LONDON (AP) — Libya's opposition leader said Thursday that rebels need more weapons and funding, as Britain offered new body armor and uniforms for civilian police officers in the country's eastern cities.
British Foreign Secretary William Hague said the United Kingdom was offering 5,000 sets of body armor, 6,650 uniforms, 5,000 high-visibility vests and communications equipment to help police protect rebel leaders and international officials.
But in talks in Vienna, Austria, Libya's opposition chief insisted that rebels fighting Col. Moammar Gadhafi's forces need more and better weapons to win their conflict and spare more bloodshed.
Foreign deliveries of military hardware would give the rebels a chance to "decide this battle quickly (and) to spill as little blood as possible," said Mahmoud Jibril of the Transitional National Council.
Mr. Jibril spoke after meeting Austrian Foreign Minister Michael Spindelegger and a day after France acknowledged air-dropping weapons to the rebels.
Col. Thierry Burkhard, a French military spokesman, said Wednesday that France had airlifted weapons to Libyan civilians in a mountain region south of Tripoli. The deliveries of guns, rocket-propelled grenades and munitions took place in early June in the western Nafusa Mountains, when Col. Gadhafi's troops had encircled civilians.
The British government said it believed the French decision to supply weapons fell within the terms of the U.N. Security Council resolution that authorizes international action in Libya.
But China questioned whether or not the supplying of weapons contravened the international agreement.

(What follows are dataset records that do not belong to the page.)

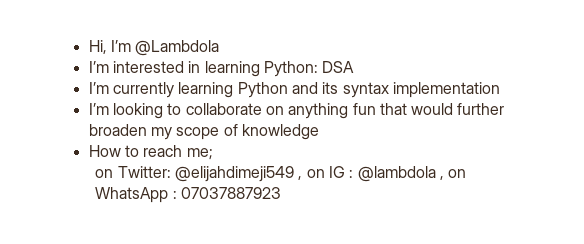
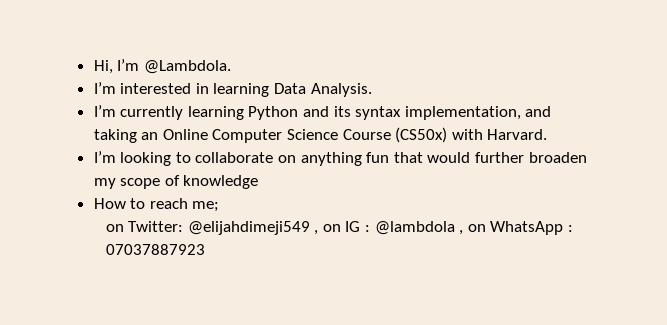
[135,40,220,56] @Lambdola -> [143,60,231,74] @Lambdola.
[263,61,355,77] Python: DSA -> [274,83,372,97] Data Analysis.
[392,82,500,98] implementation -> [404,106,552,120] [93,127,548,143] implementation, and taking an Online Computer Science Course (CS50x) with Harvard.

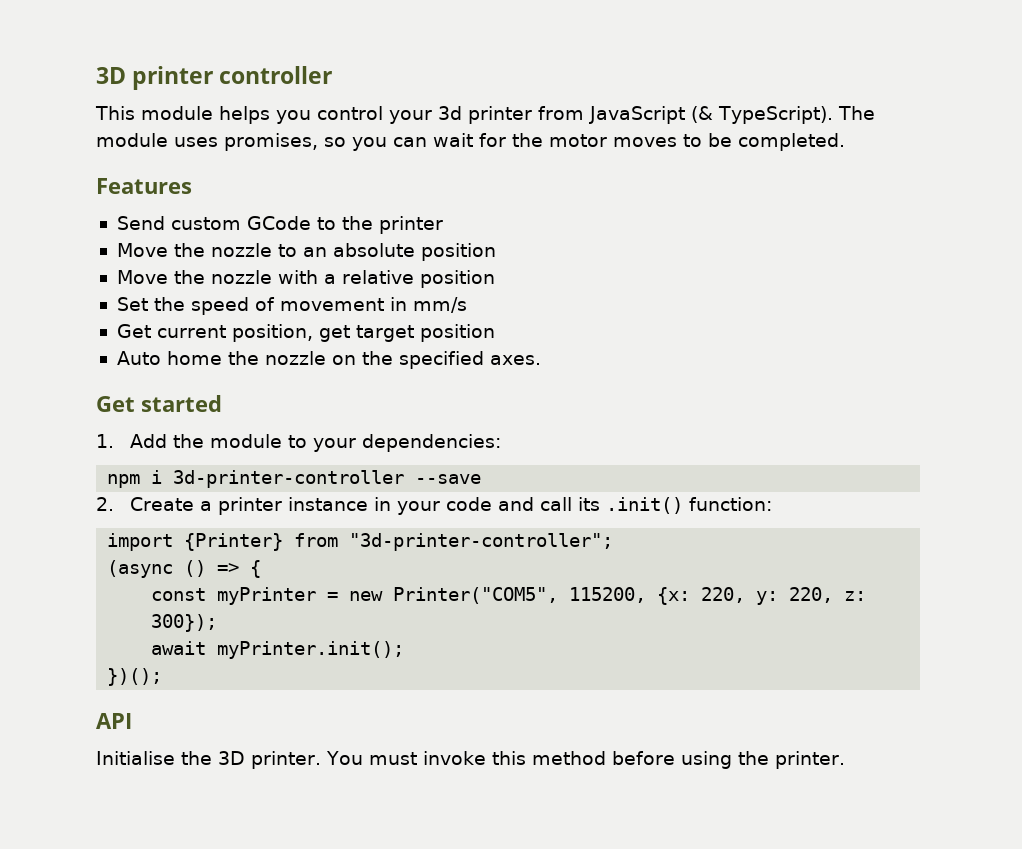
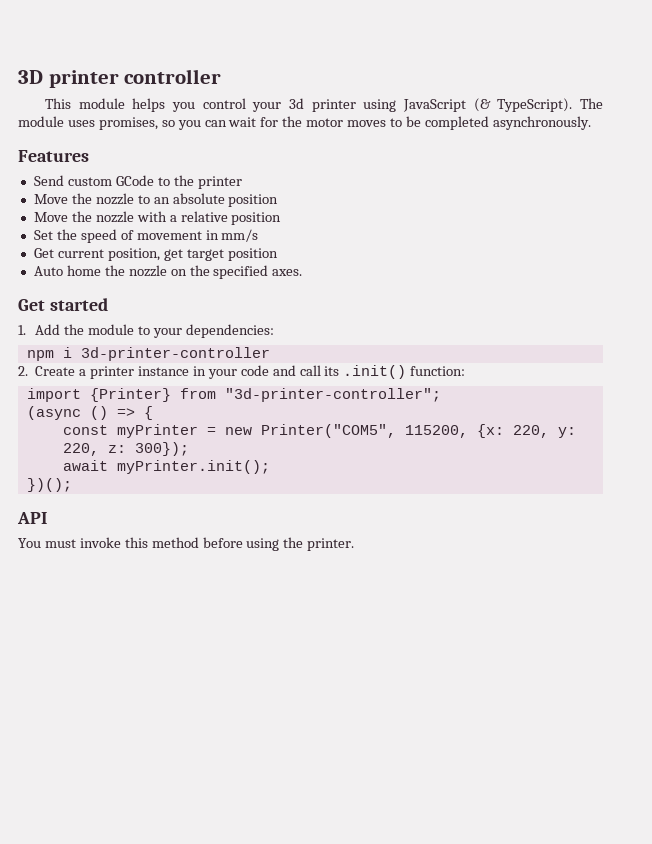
[538,106,584,120] from -> [363,99,397,112] using
[738,133,845,151] completed. -> [424,116,591,130] completed asynchronously.
[415,474,482,484] --save -> (270, 354) none
[96,751,321,769] Initialise the 3D printer. -> (47, 518) none

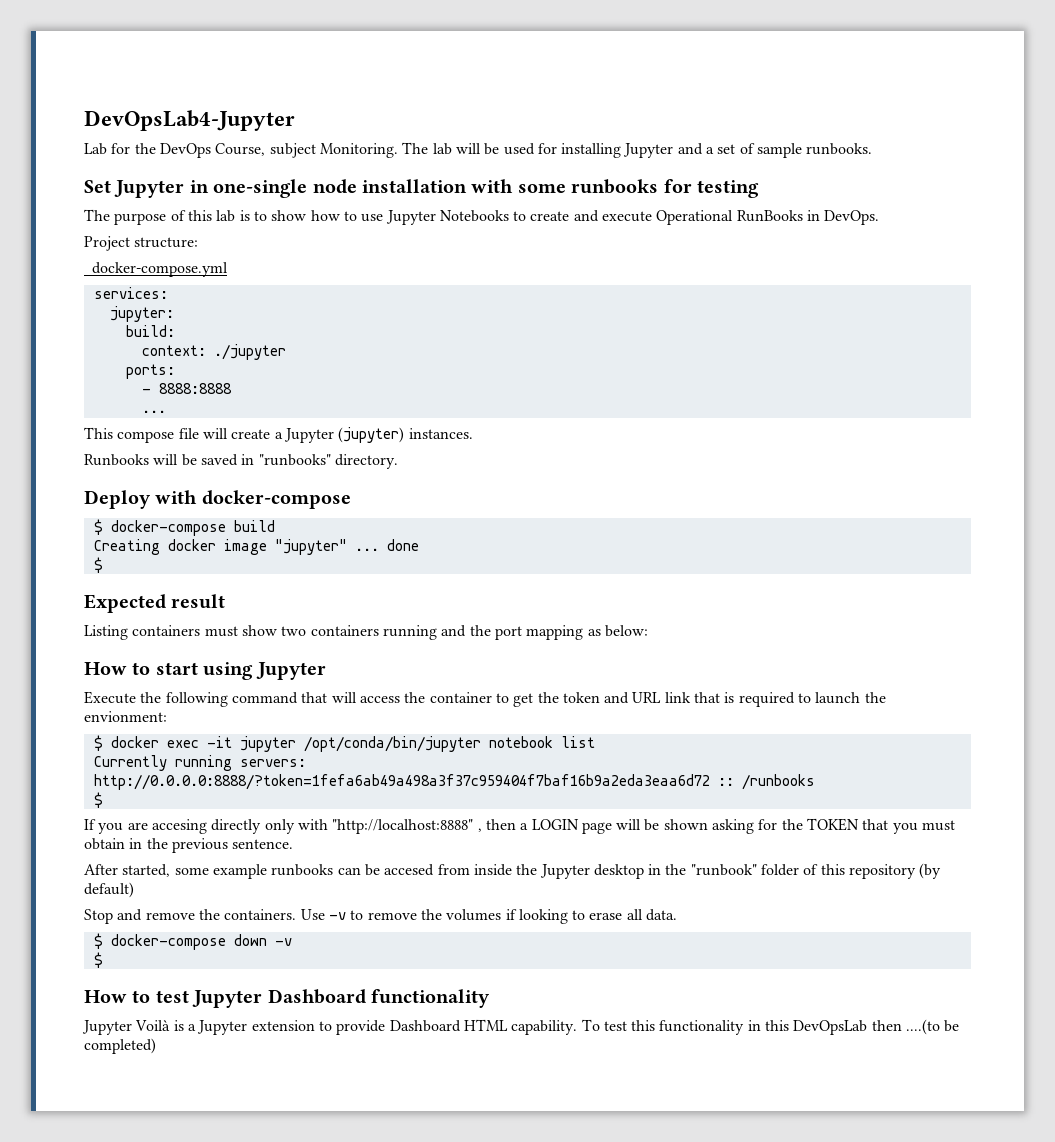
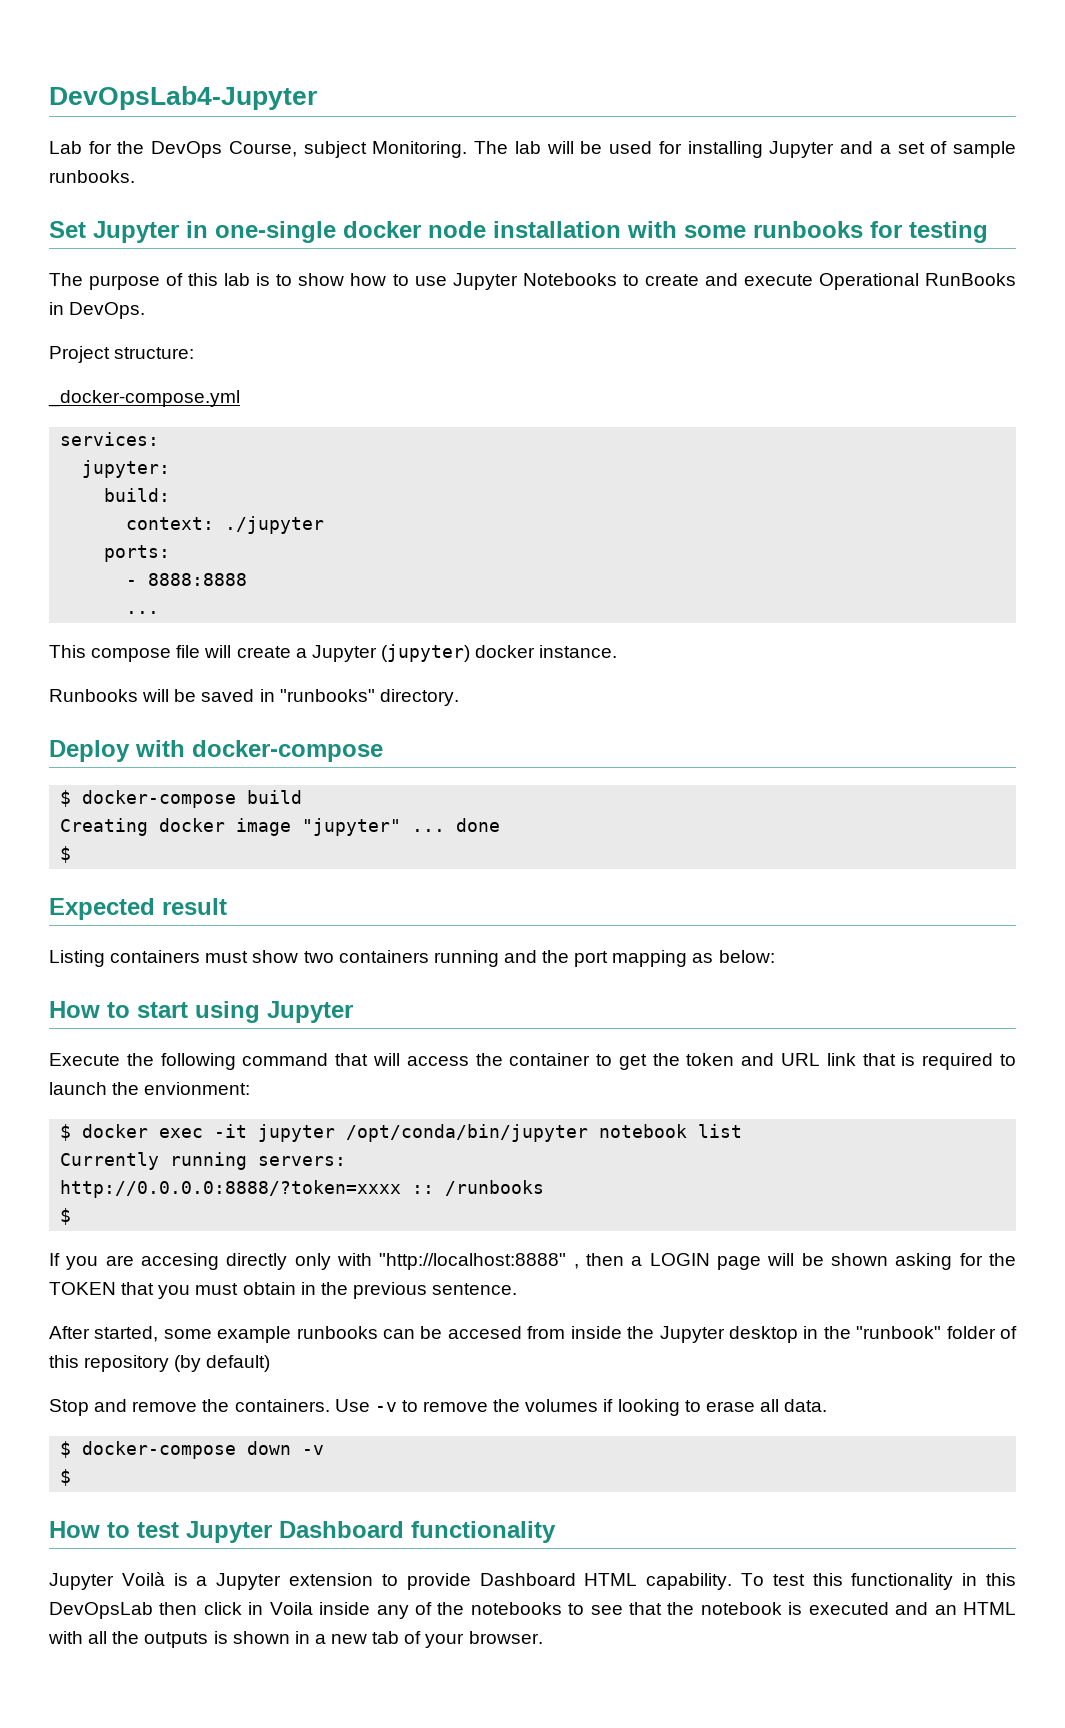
(308, 188) none -> [343,221,421,238] docker
[408,428,473,439] instances. -> [475,645,618,658] docker instance.
[93,774,710,790] http://0.0.0.0:8888/?token=1fefa6ab49a498a3f37c959404f7baf16b9a2eda3eaa6d72 -> [60,1180,402,1198] http://0.0.0.0:8888/?token=xxxx
[906,1019,960,1035] [84,1038,156,1054] ....(to be completed) -> [203,1602,1017,1619] [48,1631,543,1648] click in Voila inside any of the notebooks to see that the notebook is executed and an HTML with all the outputs is shown in a new tab of your browser.

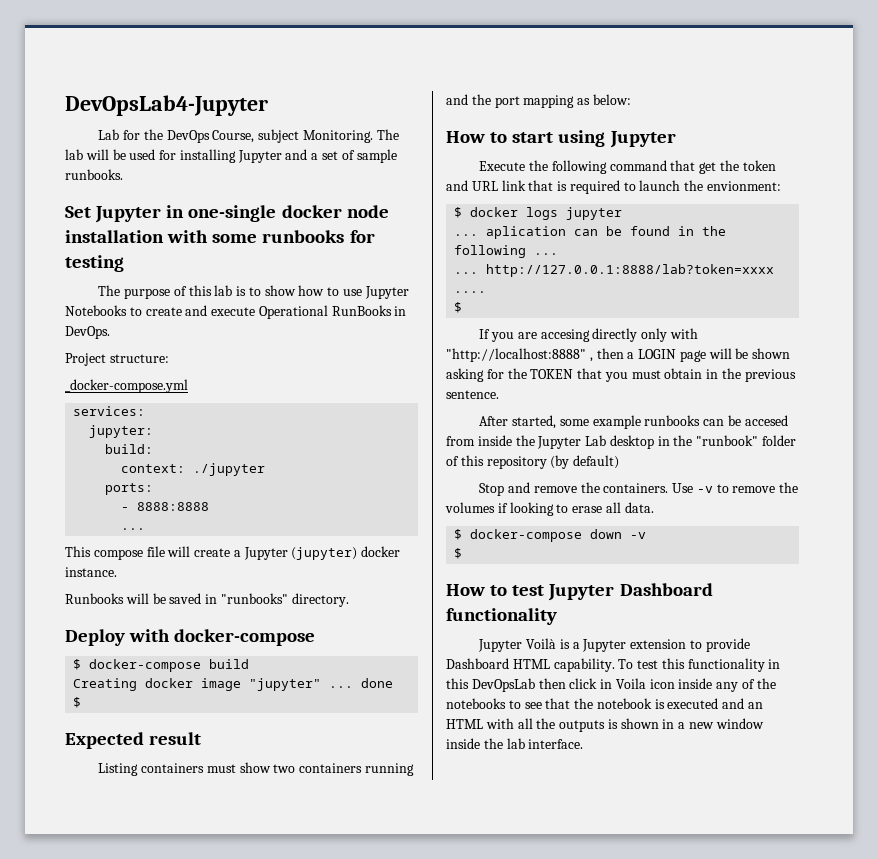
[372,1053,613,1066] will access the container to -> (696, 165) none
[159,1124,248,1138] exec -it -> [526,207,559,220] logs
[346,1124,743,1142] [60,1152,347,1170] [60,1180,545,1198] /opt/conda/bin/jupyter notebook list // Currently running servers: // http://0.0.0.0:8888/?token=xxxx :: /runbooks -> [454,226,727,239] [454,245,559,258] [454,264,775,277] [454,291,487,293] // ... aplication can be found in the following ... // ... http://127.0.0.1:8888/lab?token=xxxx ....
(725, 1334) none -> [585,435,607,446] Lab
(313, 1608) none -> [649,679,675,689] icon
[372,1631,543,1648] tab of your browser. -> [715,718,764,729] [446,738,584,749] window inside the lab interface.

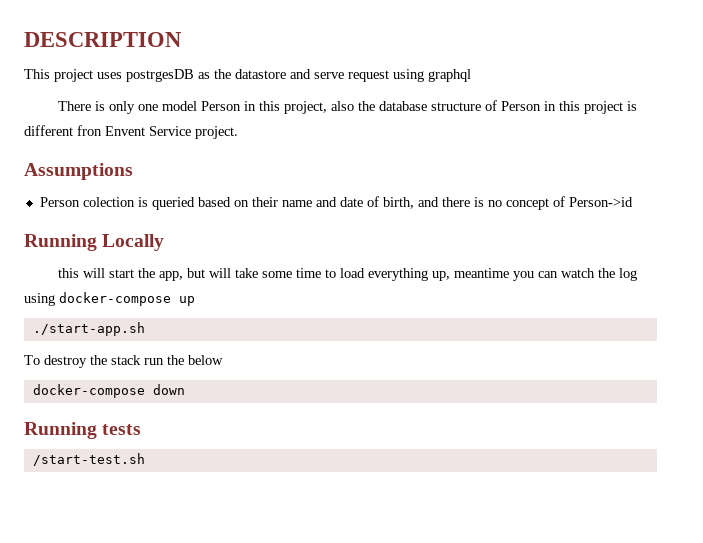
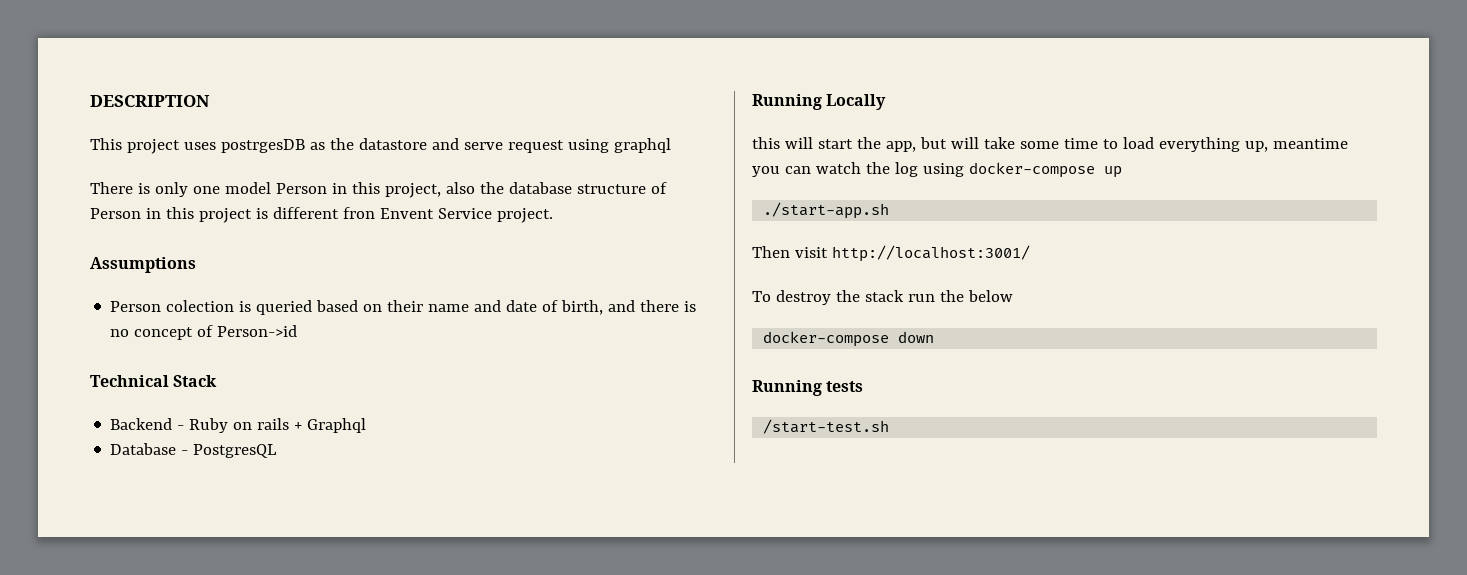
(633, 202) none -> [90,375,218,387] [110,418,367,433] [110,443,278,458] // Technical Stack // Backend - Ruby on rails + Graphql // Database - PostgresQL
(145, 329) none -> [752,245,1030,262] // Then visit http://localhost:3001/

Russia, too, previously has complained about the scope of the NATO-led air campaign in Libya.
"China calls on the international community to strictly follow the spirit of the relevant resolution of the U.N. Security Council and avoid taking any action that goes beyond the mandate of the resolution," Foreign Ministry spokesman Hong Lei told reporters. "We always call for a political resolution to the Libyan crisis so as to restore peace and stability as soon as possible."
Chinese Premier Wen Jiabao said Monday in London that nations should seek a political solution to demands for Col. Gadhafi to step down after 42 years in power.
In London, Mr. Hague said the new supplies from Britain would help the opposition protect the growing community of diplomats and aid workers in eastern Libya.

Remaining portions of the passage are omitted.